Fabelhafte Welt: Er lächelte. Ich lächelte.
Von Vea Kaiser
Ich nahm mir vor, mir für 2020 nichts vorzunehmen, weil ich Vorsätze eh nie schaffe. Und dementsprechend ging mein Vorsatz, mir keine Vorsätze zu nehmen, schon am 01.01. den Bach runter. Als ich nämlich am 01.01. zwölf Kilometer joggte, beschloss ich voller Euphorie, im Jänner sechs Mal die Woche Sport zu treiben. Doch als ich mich tags darauf im Fitnessstudio mit besonders verhassten Bauchmuskelübungen abquälte, traf mich der Blick eines adretten Mannes. Er lächelte. Ich lächelte. Allerdings lächelte ich, weil ich nicht wusste, warum er lächelte. Wollte er mich anfeuern? Oder hatte er mich erkannt? Menschen erkennen mich grundsätzlich nur in hochnotpeinlichen Situationen, zum Beispiel völlig derangiert an der IKEA-Kasse, nackt in der Yogastudio-Dusche, oder mit Schlamm beschmiert in der Hundezone, nachdem ich meinen Hund mal wieder nur einfangen konnte, indem ich mich auf ihn warf. Mit hochrotem Schädl am Boden herumkriechend, wäre eine dieser typischen Situationen.
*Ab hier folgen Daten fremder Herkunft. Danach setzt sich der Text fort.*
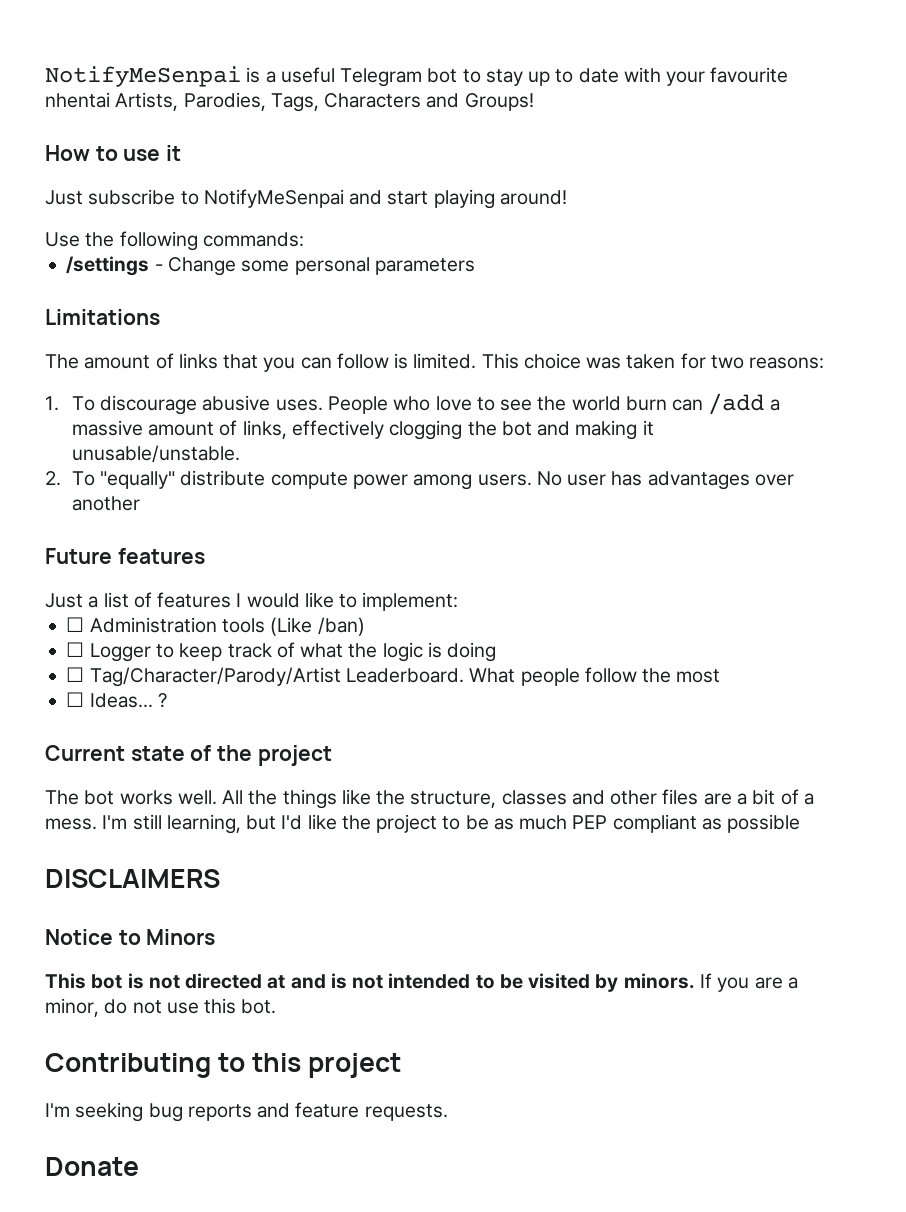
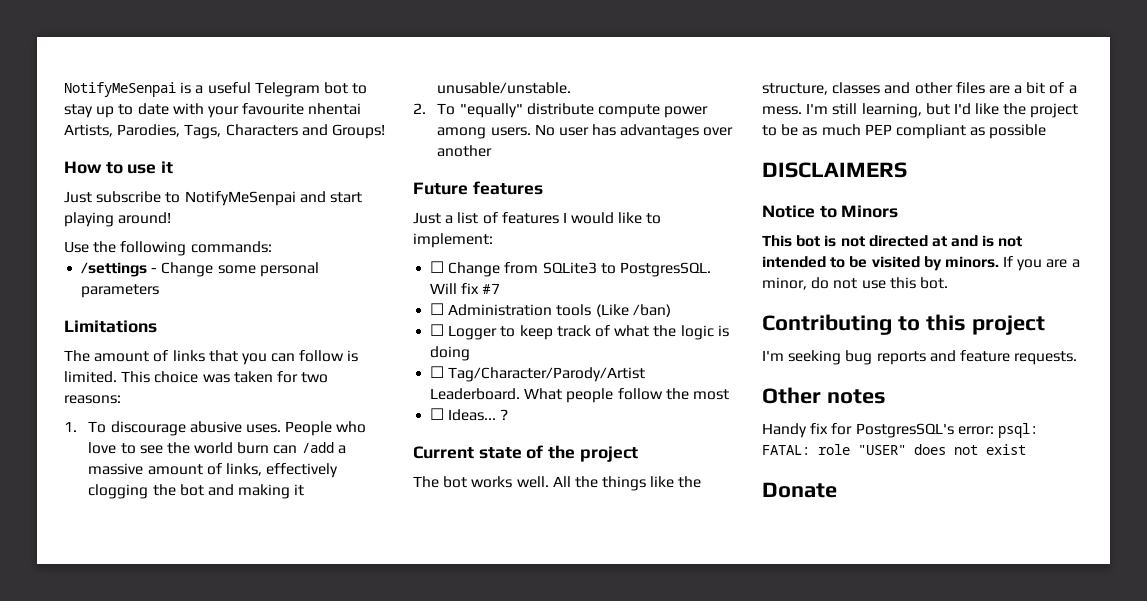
+ ☐ Change from SQLite3 to PostgresSQL. Will fix #7
+ Other notes
+ Handy fix for PostgresSQL's error: psql: FATAL: role "USER" does not exist

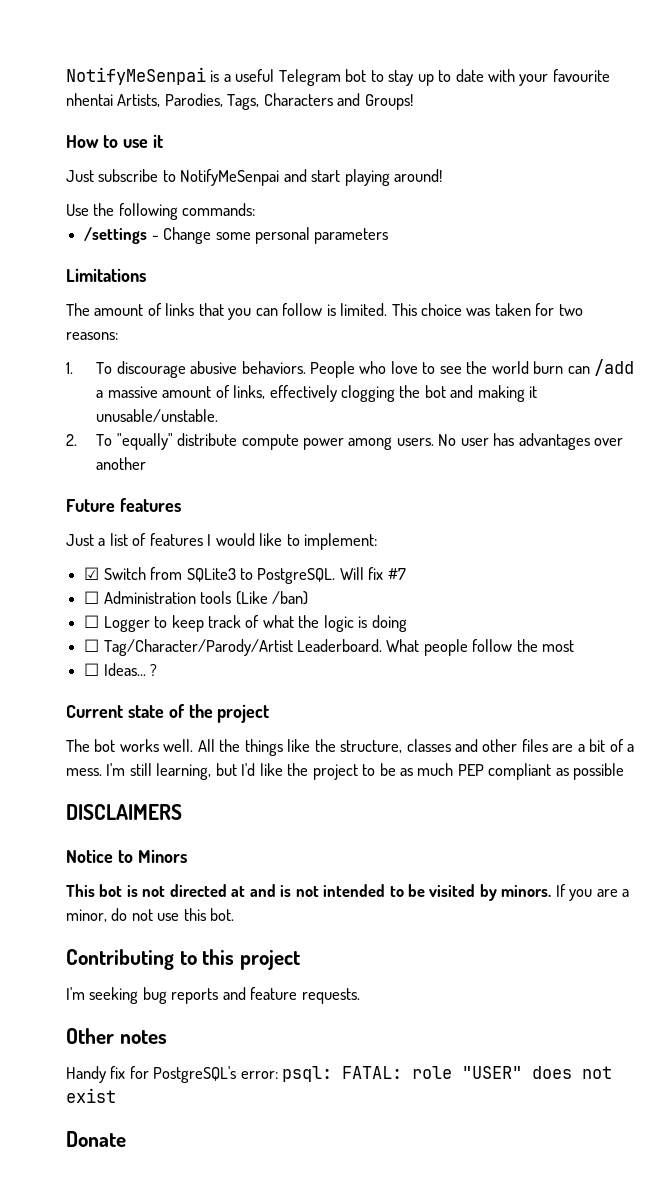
- 1. To discourage abusive uses.
+ 1. To discourage abusive behaviors.
- ☐ Change from SQLite3 to PostgresSQL.
+ ☑ Switch from SQLite3 to PostgreSQL.
- Handy fix for PostgresSQL's error: psql: FATAL: role "USER" does not exist
+ Handy fix for PostgreSQL's error: psql: FATAL: role "USER" does not exist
Doch nein! Als ich schon draußen auf der Straße war, rannte er mir hinterher und fragte mich nach meinem Namen: Ich sei so schön, ob wir uns mal treffen könnten? Und ich? Völlig perplex stotterte ich, ich sei spät dran, und rannte davon. Seither quält mich das schlechte Gewissen: Ich hätte ihn auch nett abservieren können! Immerhin ist das großartig, wenn sich ein echter Mann 2020 noch traut, eine echte Frau in Echt anzusprechen, anstatt irgendwelche Internet-Dating-Plattformen zu benutzen. Andererseits: Bauchmuskeltraining ist ein intimer Moment, da will doch kein normaler Mensch flirten? Seither war ich jedenfalls nicht mehr trainieren, weil ich ständig überlege, was ich zu dem Herren sagen sollte, wenn wir uns wiederträfen. Und somit wäre der Vorsatz, den ich fasste, nachdem ich den Vorsatz nicht schaffte, mir keine Vorsätze zu nehmen, auch wieder dahin.